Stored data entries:
+-------+

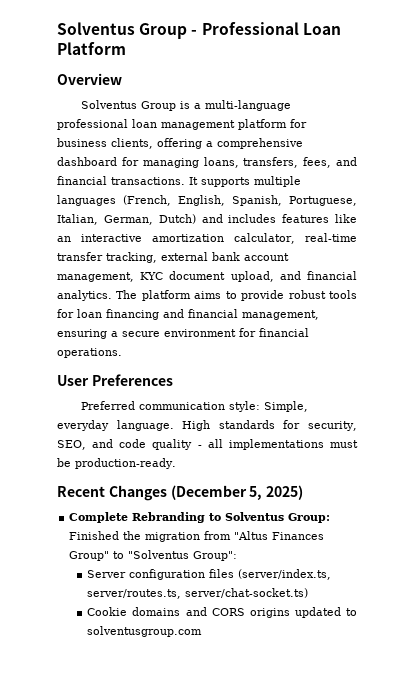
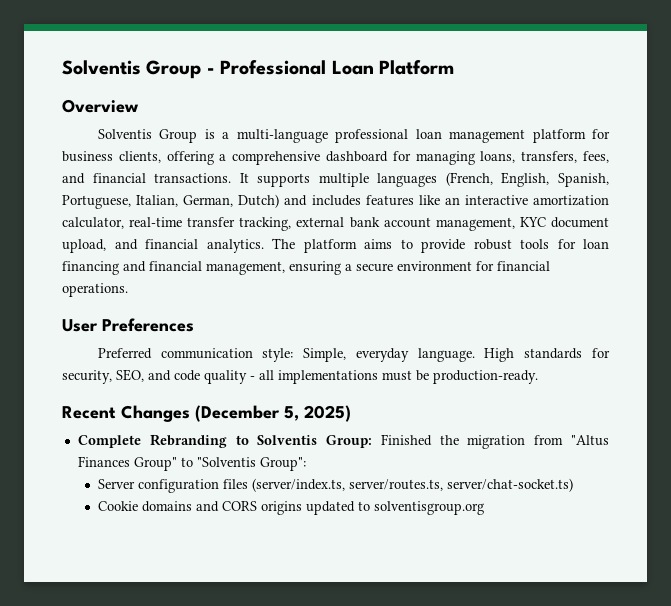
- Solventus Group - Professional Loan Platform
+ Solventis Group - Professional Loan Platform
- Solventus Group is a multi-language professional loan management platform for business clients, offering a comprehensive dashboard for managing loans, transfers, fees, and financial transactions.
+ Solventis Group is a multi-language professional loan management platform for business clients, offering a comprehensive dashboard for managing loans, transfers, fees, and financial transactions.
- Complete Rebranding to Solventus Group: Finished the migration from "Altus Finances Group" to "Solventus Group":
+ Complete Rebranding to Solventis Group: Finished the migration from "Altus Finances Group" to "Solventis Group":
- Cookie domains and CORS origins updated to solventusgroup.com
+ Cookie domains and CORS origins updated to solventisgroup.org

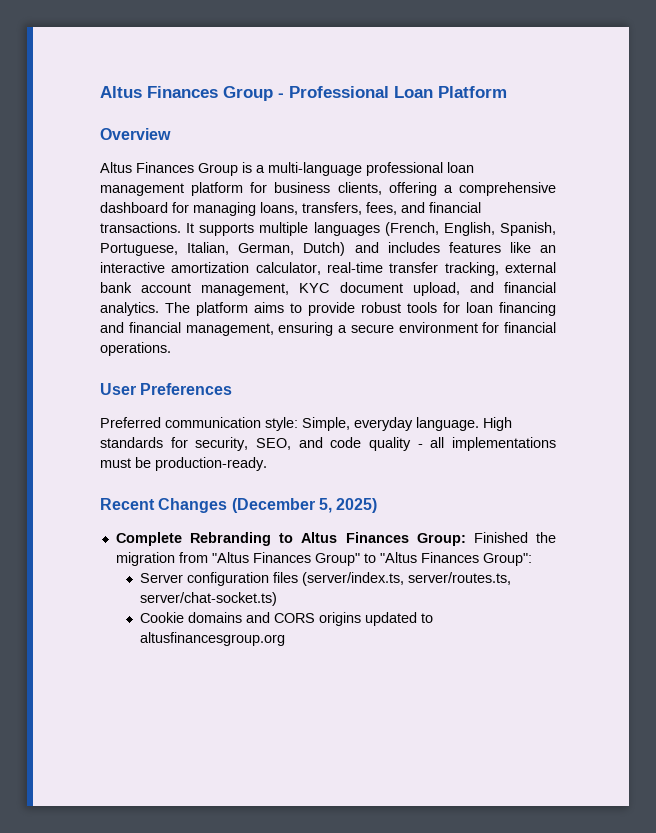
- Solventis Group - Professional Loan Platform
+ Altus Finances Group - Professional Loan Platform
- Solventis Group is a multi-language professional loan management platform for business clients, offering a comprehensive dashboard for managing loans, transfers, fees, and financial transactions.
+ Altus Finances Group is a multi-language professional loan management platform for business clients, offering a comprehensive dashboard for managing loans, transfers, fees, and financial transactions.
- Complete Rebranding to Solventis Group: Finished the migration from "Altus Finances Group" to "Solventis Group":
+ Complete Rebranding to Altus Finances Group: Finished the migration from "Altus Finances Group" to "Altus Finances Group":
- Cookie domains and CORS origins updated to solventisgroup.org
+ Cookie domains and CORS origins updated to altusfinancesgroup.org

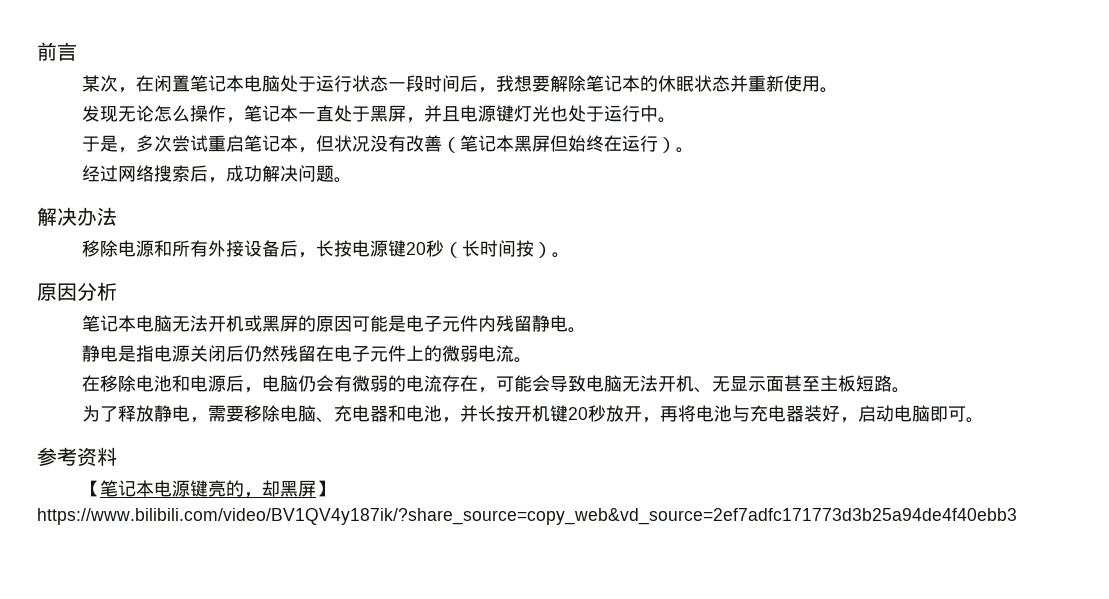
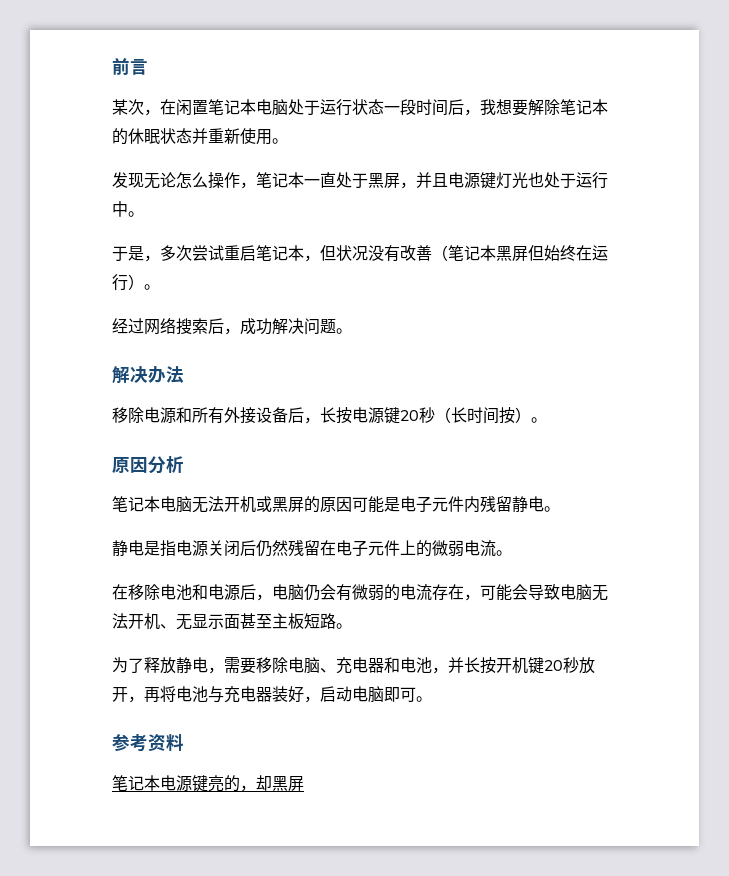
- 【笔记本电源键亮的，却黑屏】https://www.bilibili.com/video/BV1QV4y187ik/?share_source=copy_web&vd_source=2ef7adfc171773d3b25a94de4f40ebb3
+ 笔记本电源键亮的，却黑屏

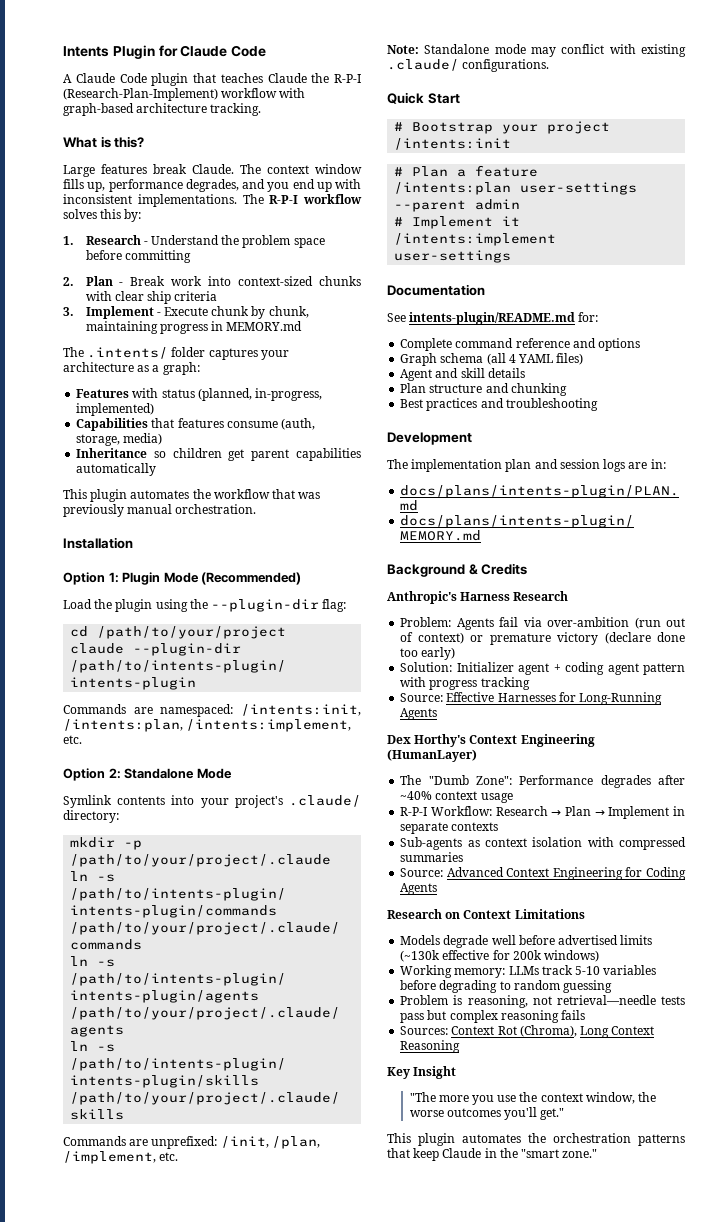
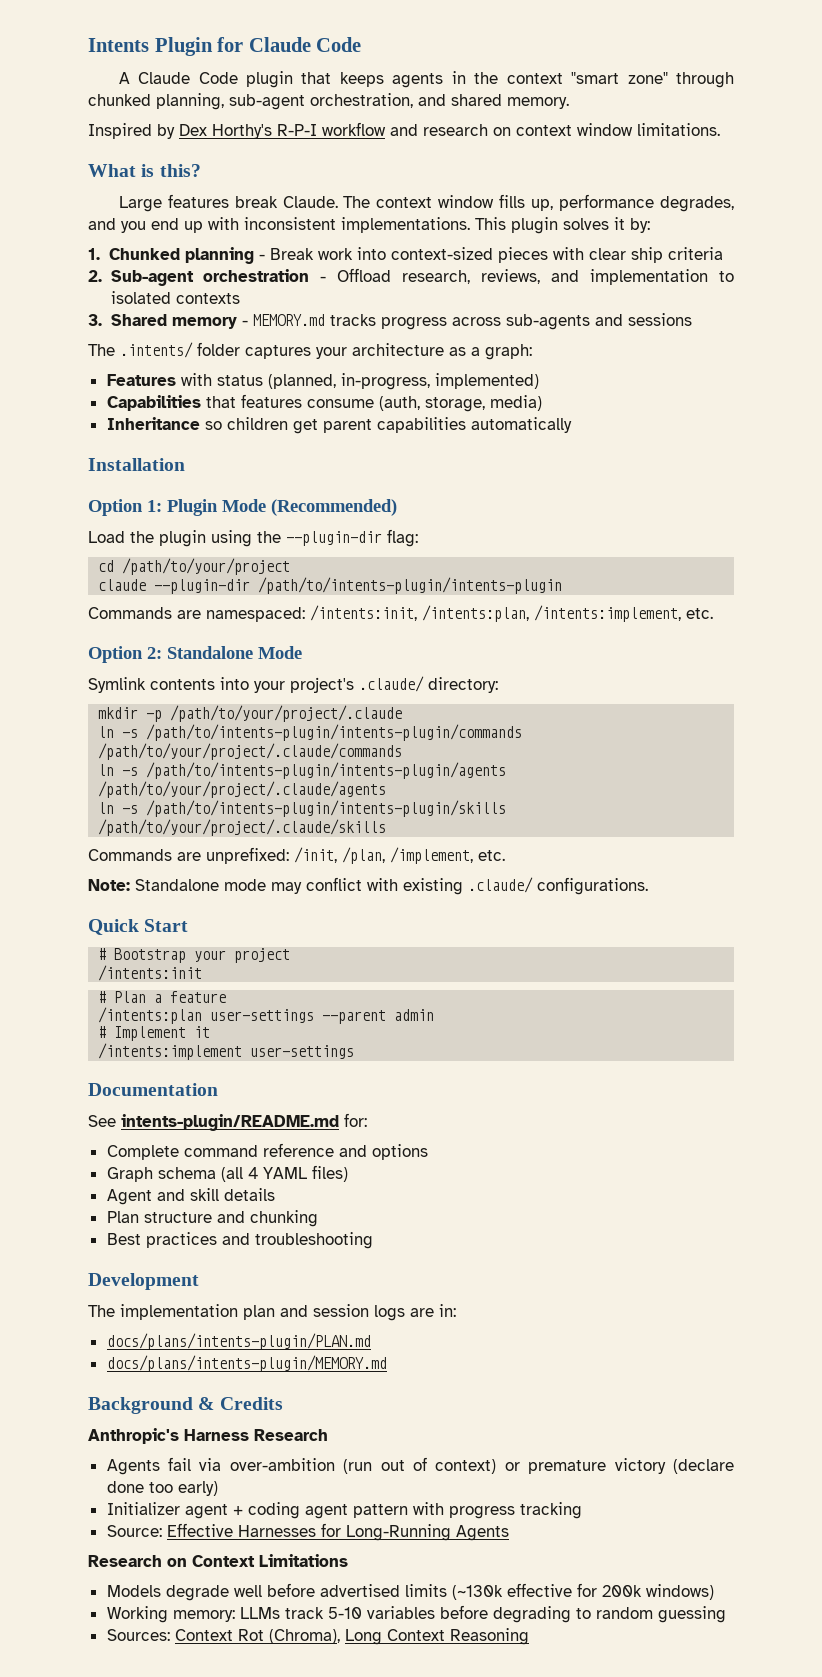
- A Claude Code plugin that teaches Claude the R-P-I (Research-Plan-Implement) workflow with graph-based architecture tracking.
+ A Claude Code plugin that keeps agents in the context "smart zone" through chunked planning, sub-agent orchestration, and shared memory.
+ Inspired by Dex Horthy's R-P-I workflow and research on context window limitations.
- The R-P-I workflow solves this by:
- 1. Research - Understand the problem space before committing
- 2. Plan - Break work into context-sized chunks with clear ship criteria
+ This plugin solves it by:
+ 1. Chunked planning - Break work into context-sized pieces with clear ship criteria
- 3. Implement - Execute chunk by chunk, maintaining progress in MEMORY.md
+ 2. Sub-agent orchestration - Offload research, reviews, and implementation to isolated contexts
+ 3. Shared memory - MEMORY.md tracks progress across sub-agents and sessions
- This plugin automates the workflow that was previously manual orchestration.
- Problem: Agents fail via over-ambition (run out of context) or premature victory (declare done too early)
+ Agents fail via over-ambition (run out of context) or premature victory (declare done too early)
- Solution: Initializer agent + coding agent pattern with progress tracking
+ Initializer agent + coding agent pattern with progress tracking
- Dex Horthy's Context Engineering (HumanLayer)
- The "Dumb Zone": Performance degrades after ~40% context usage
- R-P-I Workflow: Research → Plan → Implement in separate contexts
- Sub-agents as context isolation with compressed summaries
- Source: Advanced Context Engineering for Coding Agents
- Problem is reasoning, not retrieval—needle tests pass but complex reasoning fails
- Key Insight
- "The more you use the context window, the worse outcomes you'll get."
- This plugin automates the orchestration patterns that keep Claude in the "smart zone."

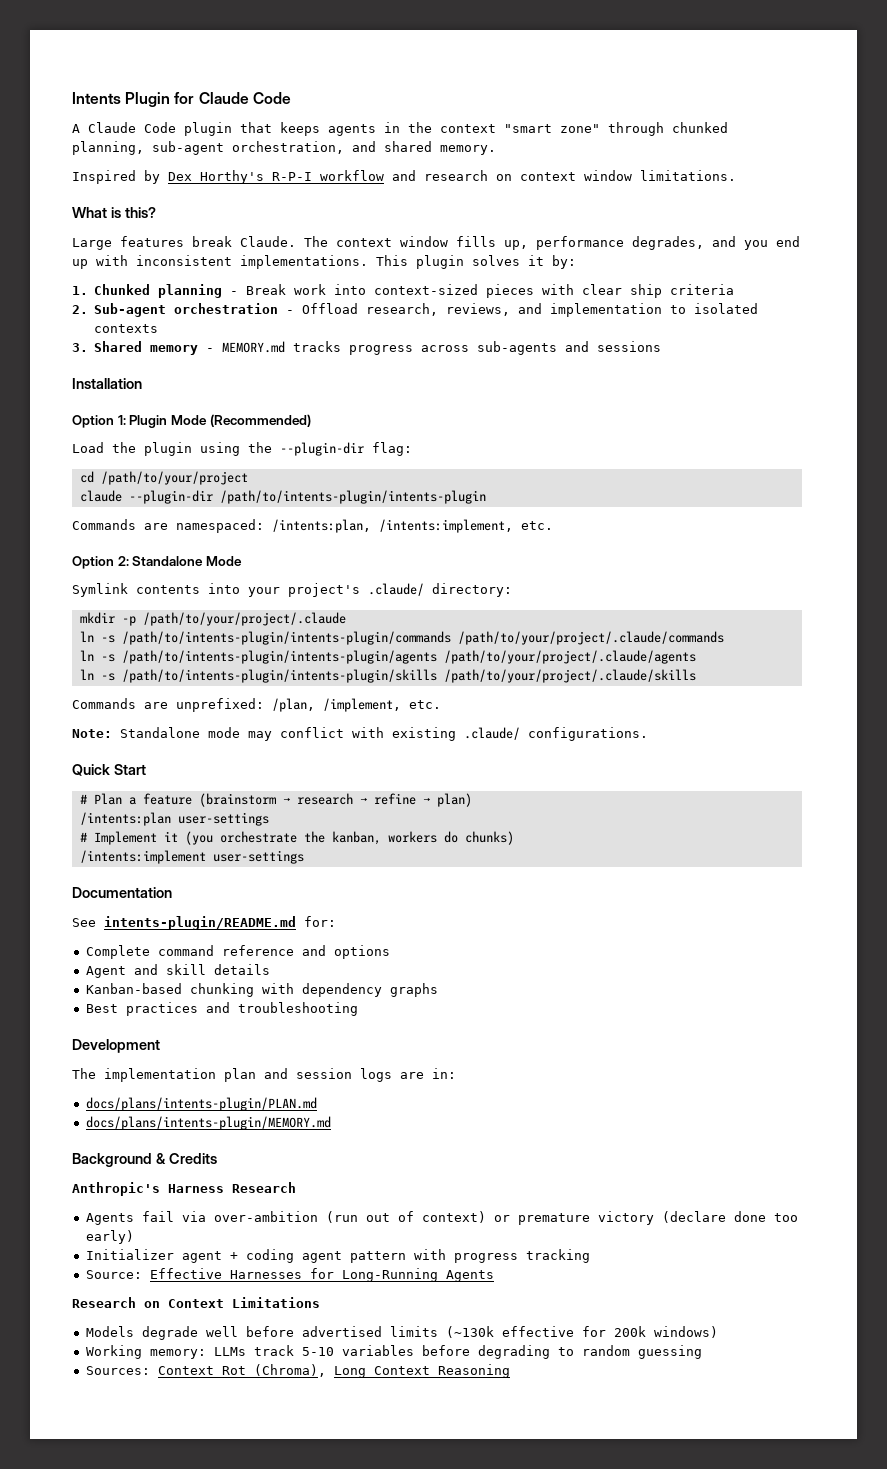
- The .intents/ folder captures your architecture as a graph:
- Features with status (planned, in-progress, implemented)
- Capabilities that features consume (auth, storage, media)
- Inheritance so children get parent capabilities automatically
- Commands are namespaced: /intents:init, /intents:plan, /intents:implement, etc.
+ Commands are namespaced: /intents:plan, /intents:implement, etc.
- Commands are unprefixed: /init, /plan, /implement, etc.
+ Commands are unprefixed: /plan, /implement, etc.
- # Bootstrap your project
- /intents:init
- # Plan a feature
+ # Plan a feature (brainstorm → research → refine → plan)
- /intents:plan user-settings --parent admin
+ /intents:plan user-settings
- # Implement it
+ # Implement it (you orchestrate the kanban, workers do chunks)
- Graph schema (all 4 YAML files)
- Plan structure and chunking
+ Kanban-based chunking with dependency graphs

+-------+

Work item: Exactly as written, restate all of the data, leaving out the images.

Solved problem:
- Solventus Group - Professional Loan Platform
+ Solventis Group - Professional Loan Platform
- Solventus Group is a multi-language professional loan management platform for business clients, offering a comprehensive dashboard for managing loans, transfers, fees, and financial transactions.
+ Solventis Group is a multi-language professional loan management platform for business clients, offering a comprehensive dashboard for managing loans, transfers, fees, and financial transactions.
- Complete Rebranding to Solventus Group: Finished the migration from "Altus Finances Group" to "Solventus Group":
+ Complete Rebranding to Solventis Group: Finished the migration from "Altus Finances Group" to "Solventis Group":
- Cookie domains and CORS origins updated to solventusgroup.com
+ Cookie domains and CORS origins updated to solventisgroup.org

- Solventis Group - Professional Loan Platform
+ Altus Finances Group - Professional Loan Platform
- Solventis Group is a multi-language professional loan management platform for business clients, offering a comprehensive dashboard for managing loans, transfers, fees, and financial transactions.
+ Altus Finances Group is a multi-language professional loan management platform for business clients, offering a comprehensive dashboard for managing loans, transfers, fees, and financial transactions.
- Complete Rebranding to Solventis Group: Finished the migration from "Altus Finances Group" to "Solventis Group":
+ Complete Rebranding to Altus Finances Group: Finished the migration from "Altus Finances Group" to "Altus Finances Group":
- Cookie domains and CORS origins updated to solventisgroup.org
+ Cookie domains and CORS origins updated to altusfinancesgroup.org

- 【笔记本电源键亮的，却黑屏】https://www.bilibili.com/video/BV1QV4y187ik/?share_source=copy_web&vd_source=2ef7adfc171773d3b25a94de4f40ebb3
+ 笔记本电源键亮的，却黑屏

- A Claude Code plugin that teaches Claude the R-P-I (Research-Plan-Implement) workflow with graph-based architecture tracking.
+ A Claude Code plugin that keeps agents in the context "smart zone" through chunked planning, sub-agent orchestration, and shared memory.
+ Inspired by Dex Horthy's R-P-I workflow and research on context window limitations.
- The R-P-I workflow solves this by:
- 1. Research - Understand the problem space before committing
- 2. Plan - Break work into context-sized chunks with clear ship criteria
+ This plugin solves it by:
+ 1. Chunked planning - Break work into context-sized pieces with clear ship criteria
- 3. Implement - Execute chunk by chunk, maintaining progress in MEMORY.md
+ 2. Sub-agent orchestration - Offload research, reviews, and implementation to isolated contexts
+ 3. Shared memory - MEMORY.md tracks progress across sub-agents and sessions
- This plugin automates the workflow that was previously manual orchestration.
- Problem: Agents fail via over-ambition (run out of context) or premature victory (declare done too early)
+ Agents fail via over-ambition (run out of context) or premature victory (declare done too early)
- Solution: Initializer agent + coding agent pattern with progress tracking
+ Initializer agent + coding agent pattern with progress tracking
- Dex Horthy's Context Engineering (HumanLayer)
- The "Dumb Zone": Performance degrades after ~40% context usage
- R-P-I Workflow: Research → Plan → Implement in separate contexts
- Sub-agents as context isolation with compressed summaries
- Source: Advanced Context Engineering for Coding Agents
- Problem is reasoning, not retrieval—needle tests pass but complex reasoning fails
- Key Insight
- "The more you use the context window, the worse outcomes you'll get."
- This plugin automates the orchestration patterns that keep Claude in the "smart zone."

- The .intents/ folder captures your architecture as a graph:
- Features with status (planned, in-progress, implemented)
- Capabilities that features consume (auth, storage, media)
- Inheritance so children get parent capabilities automatically
- Commands are namespaced: /intents:init, /intents:plan, /intents:implement, etc.
+ Commands are namespaced: /intents:plan, /intents:implement, etc.
- Commands are unprefixed: /init, /plan, /implement, etc.
+ Commands are unprefixed: /plan, /implement, etc.
- # Bootstrap your project
- /intents:init
- # Plan a feature
+ # Plan a feature (brainstorm → research → refine → plan)
- /intents:plan user-settings --parent admin
+ /intents:plan user-settings
- # Implement it
+ # Implement it (you orchestrate the kanban, workers do chunks)
- Graph schema (all 4 YAML files)
- Plan structure and chunking
+ Kanban-based chunking with dependency graphs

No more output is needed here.